How accessibility undermines Android's security
As smartphones become more powerful and ubiquitous the incentives for malicious actors to hijack them continue to grow. Gaining access to a target's phone can yield bank account passwords, 2-factor authentication codes, contacts information, and all kinds of other juicy data. Google is constantly trying to protect their platform while still giving app developers freedom to make what they want, and for the most part they succeed. Applications are generally sandboxed from each other, and require granular permissions that users must manually accept in order to access hardware and OS resources. But there's one area where Android subverts its own strong sanboxing principles: accessibility services.
As the name suggests, accessibility services are designed to help users with disabilities, and include functionality like screen readers. But in order to do this accessibility services need to be able to access all UI elements and interactions. This means that any accessibility you have enabled can read and interact with anything that appears on your phone's screen.
Leaking passwords
Google has put in place a few security protections from these services.
For example, whenever you type into a text field an accessibility event
is sent with the new text to any accessibility services. When using
a password text field, only the transformed characters are sent (so the
service would only see something like
•••••••••••••
).
But to make passwords easier to type Android shows the last character in plain text for 1.5 seconds. The whole visible text is sent as an accessibility event every time the text content changes, so the last character typed is always sent in plain text. In this way, every password you type is leaked to accessibility services one character at a time.
Enabling third-party keyboards
The keyboard you're using (or "input method editor" (IME) in Android-speak) obviously has access to privileged information, so it can normally only be changed manually by the user in the settings app. This prevents apps from automatically setting a malicious keyboard as the default and using it to steal typed information. However, with an accessibility service's ability to simulate user interaction this service can install and enable a new IME all by itself without the user's knowledge.
Tricking users into enabling accessibility services
Fortunately the only way an app can get access to accessibility events is if the user manually enables it as an accessibility service in the settings app. The OS displays a dialog box listing all the permissions the accessibility service will have access to, and the user must manually accept these in order to enable it.
To prevent click-jacking attacks where malicious apps would overlay false information on top of system pop-ups like these, the Android AppOpsManager prevents apps from displaying overlays when permission dialogs are open. This is a good step, but it doesn't apply to the new "picture-in-picture" feature that allows an app to display videos on top of other apps. Attackers could use this to put misleading information on top of the permissions dialog, thereby tricking users into enabling a rogue accessibility service.
In Kalysch et al. researchers were able to trick users with misleading permissions descriptions into enabling an accessibility service that recorded UI events from other apps.
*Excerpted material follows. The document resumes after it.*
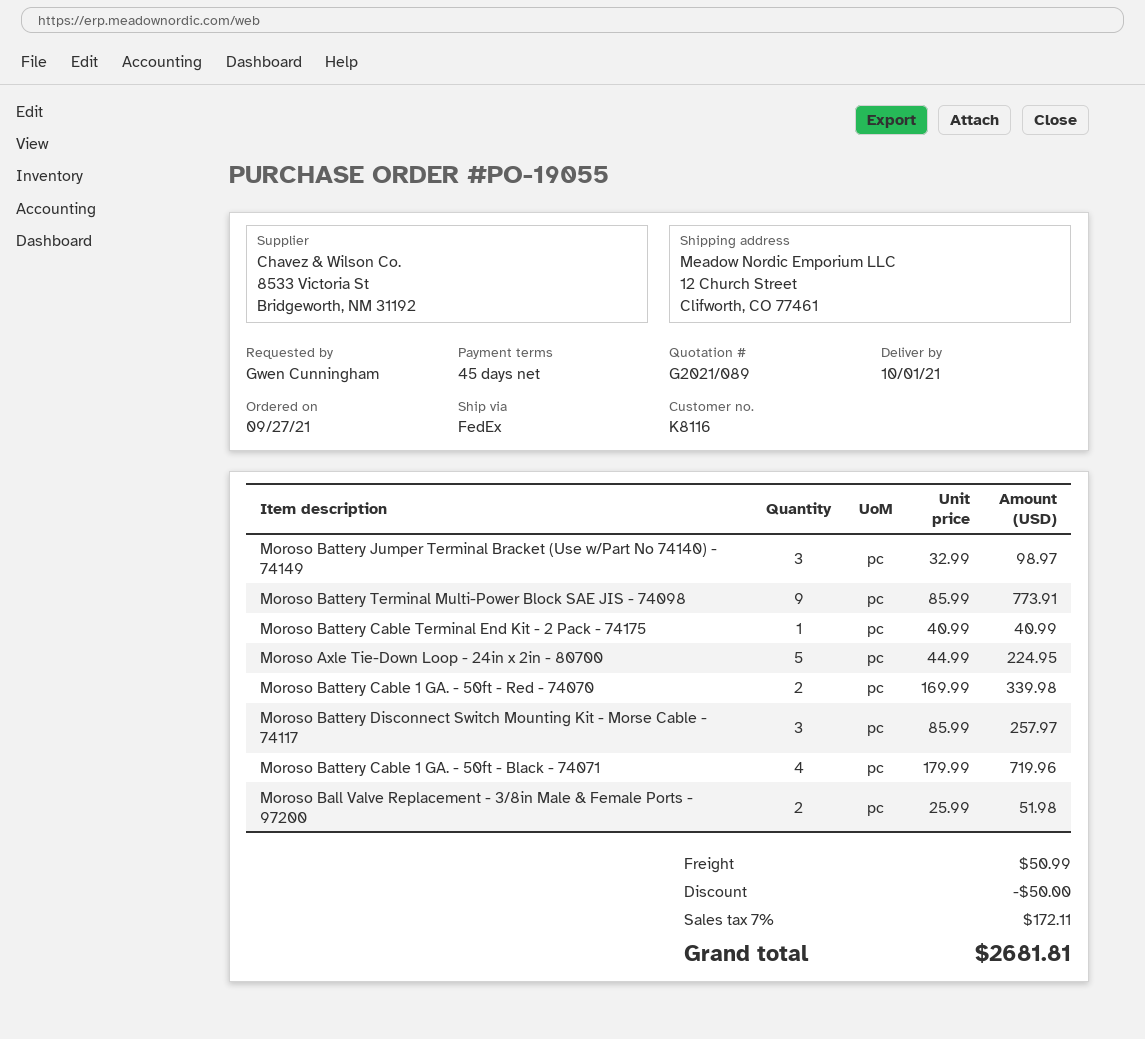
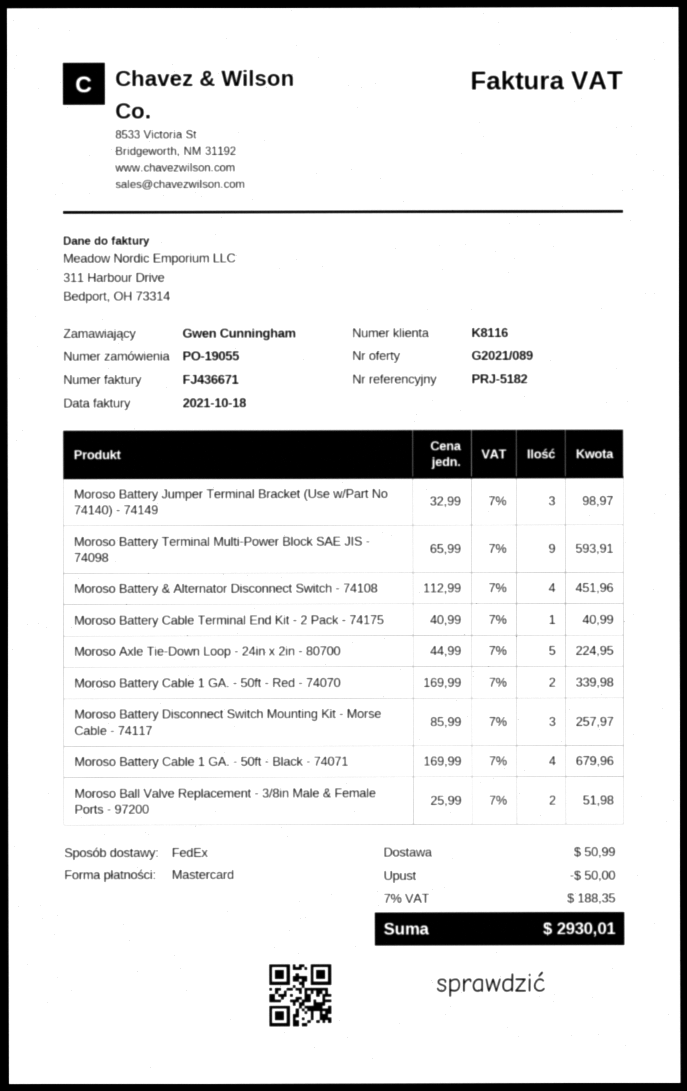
Moroso Battery Terminal Multi-Power Block SAE JIS - 74098: 9 x 85.99 = 773.91 -> 9 x 65.99 = 593.91
Moroso Battery Cable 1 GA. - 50ft - Black - 74071: 4 x 179.99 = 719.96 -> 4 x 169.99 = 679.96
Moroso Battery & Alternator Disconnect Switch - 74108: none -> 4 x 112.99 = 451.96
tax: 7% = 172.11 -> 7% = 188.35
total: 2681.81 -> 2930.01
They also discuss social engineering methods to trick users, for example a trojaned Google Play app that requires accessibility permissions to "function properly."
How to protect yourself
The easiest way is to simply not enable any accessibility services. Carefully examine the permissions of each app you install to make sure you're not accidentally giving away access to your passwords. Google is always working on ways to protect sensitive info from these services, but ultimately security comes down to the the responsibility of the end user.
References
- Kalysch, A., Bove, D., & Müller, T. (2018, November). How Android's UI Security is Undermined by Accessibility. In Proceedings of the 2nd Reversing and Offensive-oriented Trends Symposium (pp. 1-10).